▶ [TASK ITEM] Would you please state how many lines in the entries contain the word "formula"? Only the number should be given.

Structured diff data
....
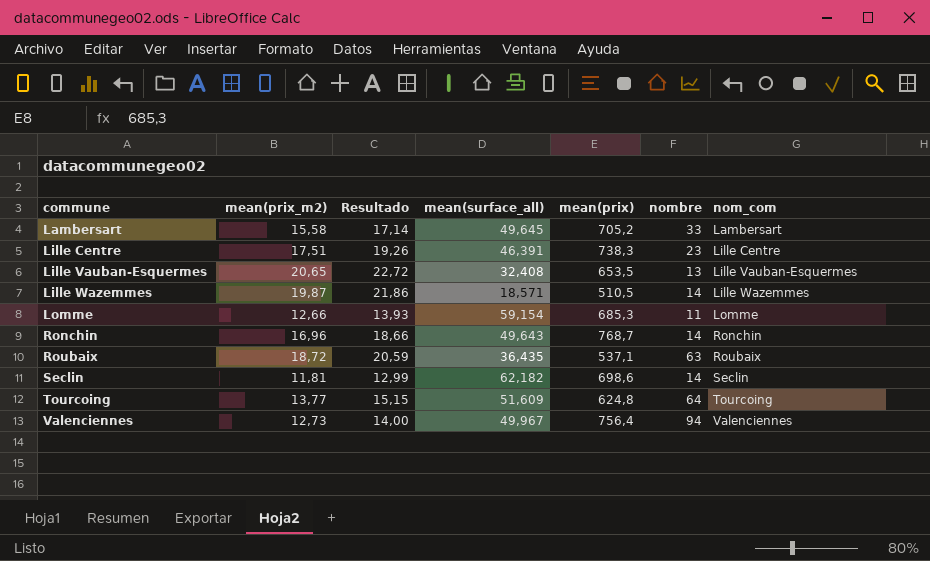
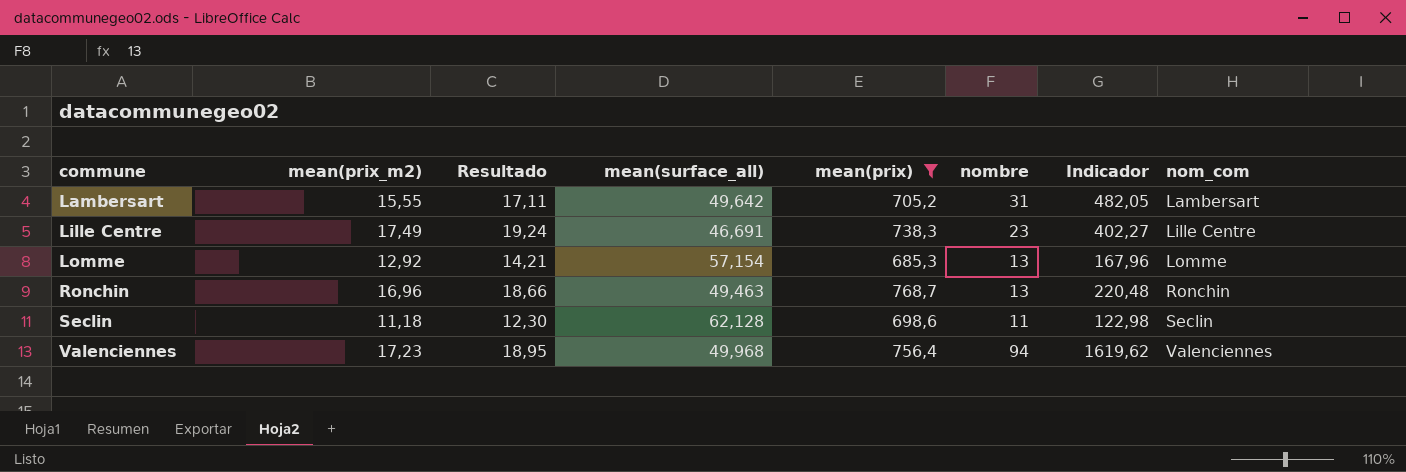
filter: none -> mean(prix) >= 685,3
column Indicador | formula: none -> [mean(prix_m2)] * [nombre]
Lambersart | mean(prix_m2): 15,58 -> 15,55
Lambersart | Resultado: 17,14 -> 17,11
Lambersart | mean(surface_all): 49,645 -> 49,642
Lambersart | nombre: 33 -> 31
Lille Centre | mean(prix_m2): 17,51 -> 17,49
Lille Centre | Resultado: 19,26 -> 19,24
Lille Centre | mean(surface_all): 46,391 -> 46,691
Lomme | mean(prix_m2): 12,66 -> 12,92
Lomme | Resultado: 13,93 -> 14,21
Lomme | mean(surface_all): 59,154 -> 57,154
Lomme | nombre: 11 -> 13
Ronchin | mean(surface_all): 49,643 -> 49,463
Ronchin | nombre: 14 -> 13
Seclin | mean(prix_m2): 11,81 -> 11,18
Seclin | Resultado: 12,99 -> 12,30
Seclin | mean(surface_all): 62,182 -> 62,128
Seclin | nombre: 14 -> 11
Valenciennes | mean(prix_m2): 12,73 -> 17,23
Valenciennes | Resultado: 14,00 -> 18,95
Valenciennes | mean(surface_all): 49,967 -> 49,968

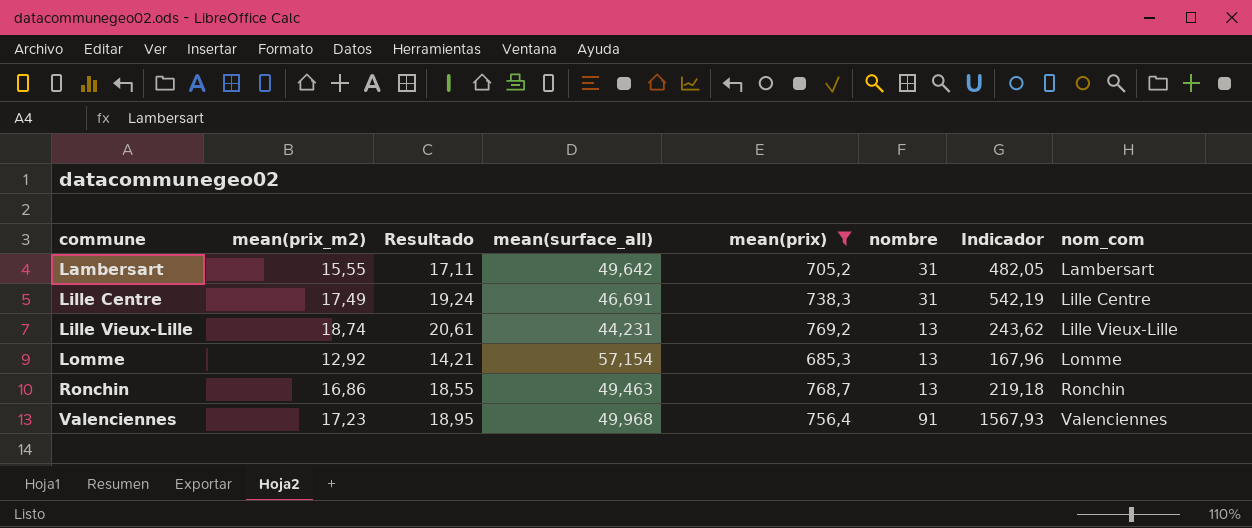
row Seclin: 11,18 | 12,30 | 62,128 | 698,6 | 11 | 122,98 | Seclin -> none
Lille Centre | nombre: 23 -> 31
Lille Centre | Indicador: 402,27 -> 542,19
row Lille Vieux-Lille: none -> 18,74 | 20,61 | 44,231 | 769,2 | 13 | 243,62 | Lille Vieux-Lille
Ronchin | mean(prix_m2): 16,96 -> 16,86
Ronchin | Resultado: 18,66 -> 18,55
Ronchin | Indicador: 220,48 -> 219,18
Valenciennes | nombre: 94 -> 91
Valenciennes | Indicador: 1619,62 -> 1567,93

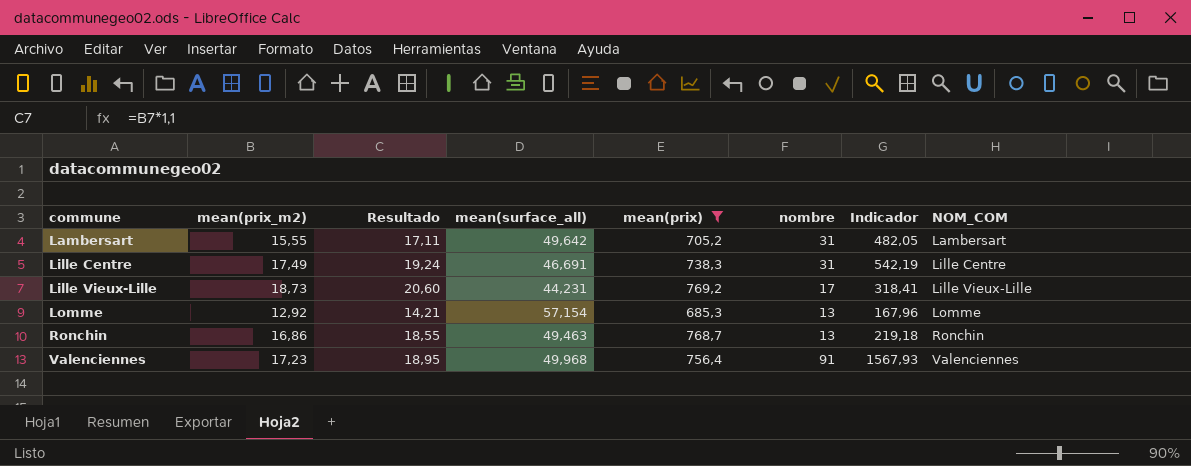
column name: nom_com -> NOM_COM
Lille Vieux-Lille | mean(prix_m2): 18,74 -> 18,73
Lille Vieux-Lille | Resultado: 20,61 -> 20,60
Lille Vieux-Lille | nombre: 13 -> 17
Lille Vieux-Lille | Indicador: 243,62 -> 318,41

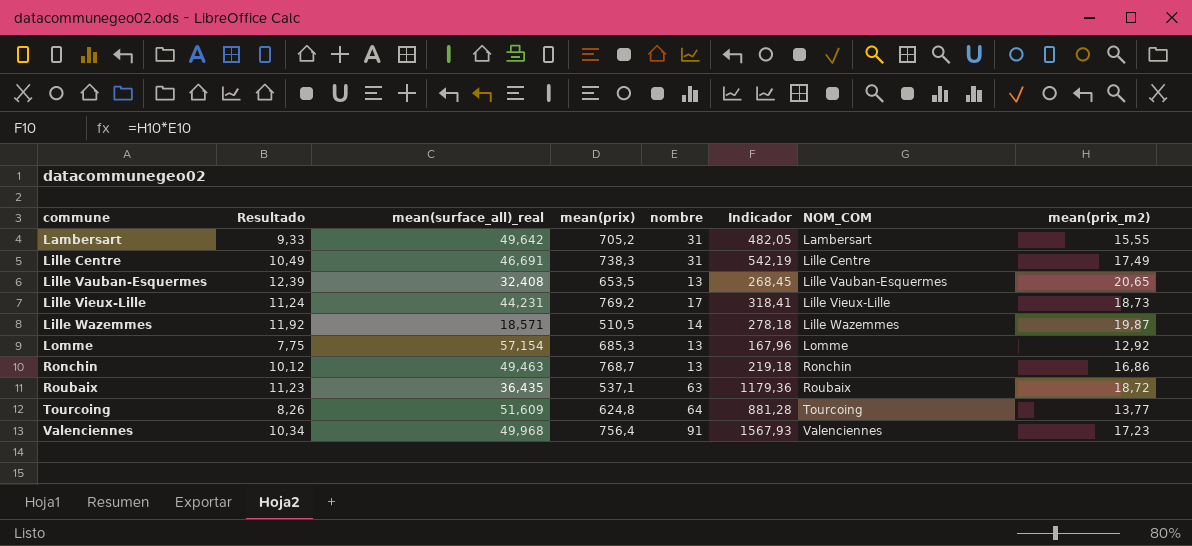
filter: mean(prix) >= 685,3 -> none
column Resultado | formula: [mean(prix_m2)] * 1,1 -> [mean(prix_m2)] * 0,6
column name: mean(surface_all) -> mean(surface_all)_real
column mean(prix_m2) | position: 2 -> 8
....
▶ [SOLUTION TO THE PROBLEM] 2